Your favourite qualities in a person.
Anybody who is polite, wise and pure of heart—like my muhboli sister Sangeeta Gupta. I also like people to be devoted to their family. Just as I am to wife Neena and daughter Irshita.

Your idea of happiness.
Watching cricket in a cricket stadium.

Where would you like to live?
Any crowded mohalla with good neighbours and many people to talk to.

Your favourite prose authors.
Crime fiction writer Surender Mohan Pathak is my no. 1 novelist. Ved Prakash Sharma is also good. Datt Bharti used to write samajik novels, and lived nearby, in Gole Market.

Your favourite poets.
Kumar Vishwas, Munawwar Rana, Imran Pratapgarhi, Rahat indori, Shailesh Lodha and Samapt Saral.

Your favourite heroes in fiction.
Vimal Kumar Khanna, a character in Surender Mohan Pathak novels.
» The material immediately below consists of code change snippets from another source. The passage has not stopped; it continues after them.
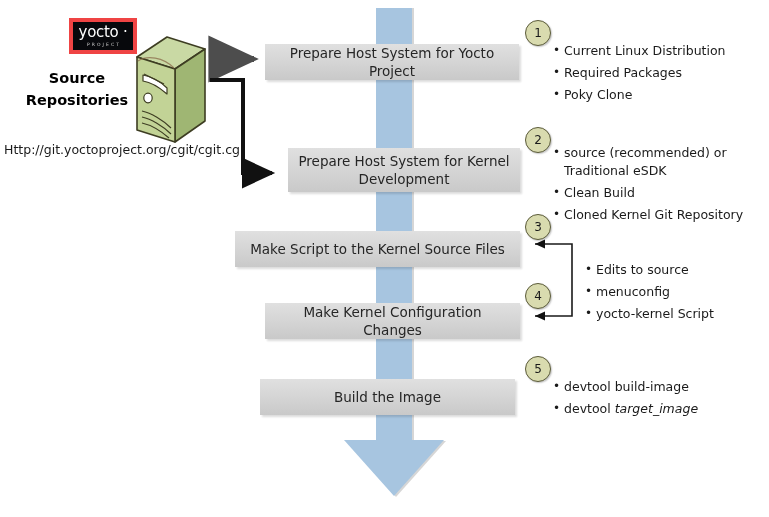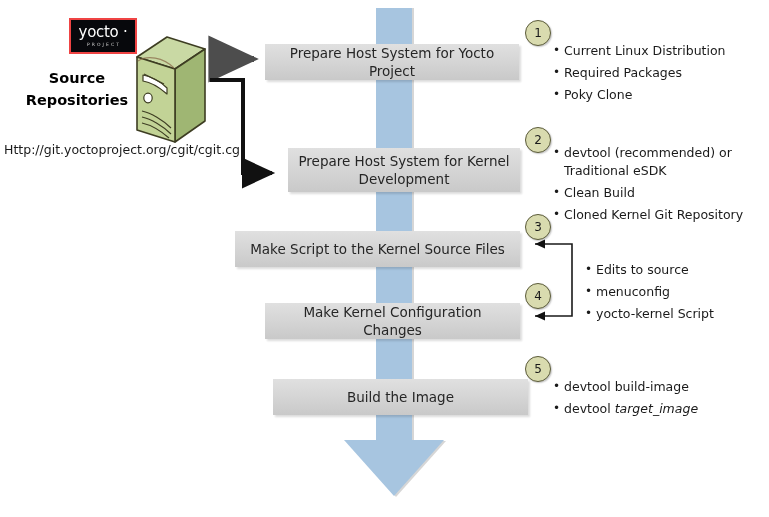--- a/index.html
+++ b/index.html
@@ -71,7 +71,7 @@
     left: 69px; top: 18px;
     width: 68px; height: 36px;
     background: #07080c;
-    border: 2px solid #ef4444;
+    border: 4px solid #ef4444;
     box-sizing: border-box;
     display: flex;
     flex-direction: column;

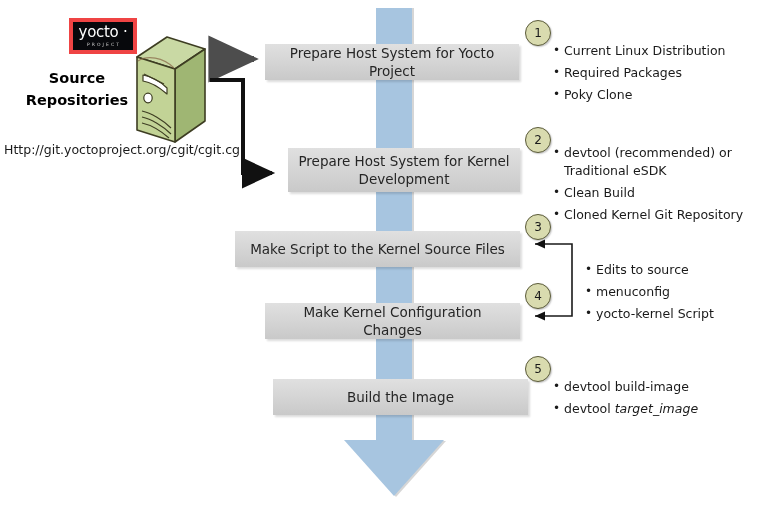--- a/index.html
+++ b/index.html
@@ -289,7 +289,7 @@
 
   <div class="notes" id="notes-2">
     <ul>
-      <li>devtool (recommended) or Traditional eSDK</li>
+      <li>source (recommended) or Traditional eSDK</li>
       <li>Clean Build</li>
       <li>Cloned Kernel Git Repository</li>
     </ul>

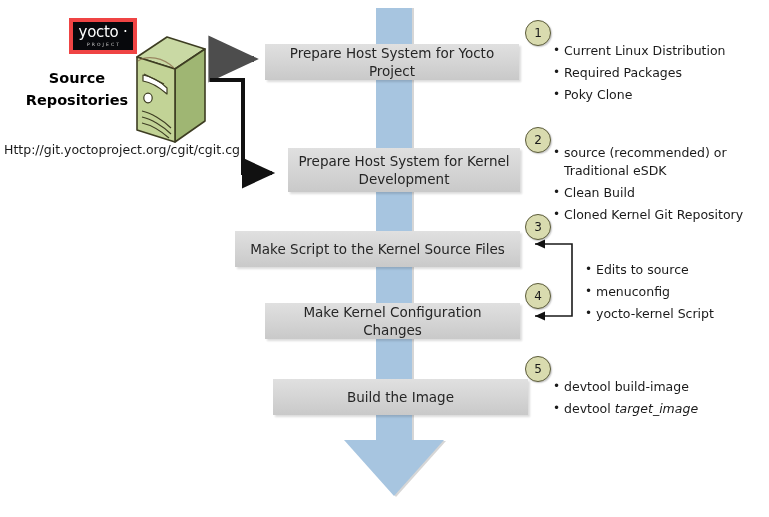--- a/index.html
+++ b/index.html
@@ -63,7 +63,7 @@
   #box-2 { left: 288px; top: 148px; width: 232px; height: 44px; }
   #box-3 { left: 235px; top: 231px; width: 285px; height: 28px; }
   #box-4 { left: 265px; top: 303px; width: 255px; height: 28px; }
-  #box-5 { left: 273px; top: 379px; width: 255px; height: 30px; }
+  #box-5 { left: 260px; top: 379px; width: 255px; height: 30px; }
 
   
   .yocto-logo {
He has negative shades… but then he was a victim of time and circumstances.

Your heroes/heroines in real life
My sister Sundri and my brother Ashwani raised me after our father died. I was then 10.

Your favourite names.
Any name starting with letter ‘D,’ like mine! I also like names starting with ‘S,’ because this was the alphabet that Khera sir, my English language teacher in the school, would ask us to write repeatedly to improve our handwriting.

Faults for which you have the most tolerance.
Customers’ misbehaviour. Once a foreign tourist punched me on the face and my nose started to bleed. I was refusing to give him his desired discount. I forgave him.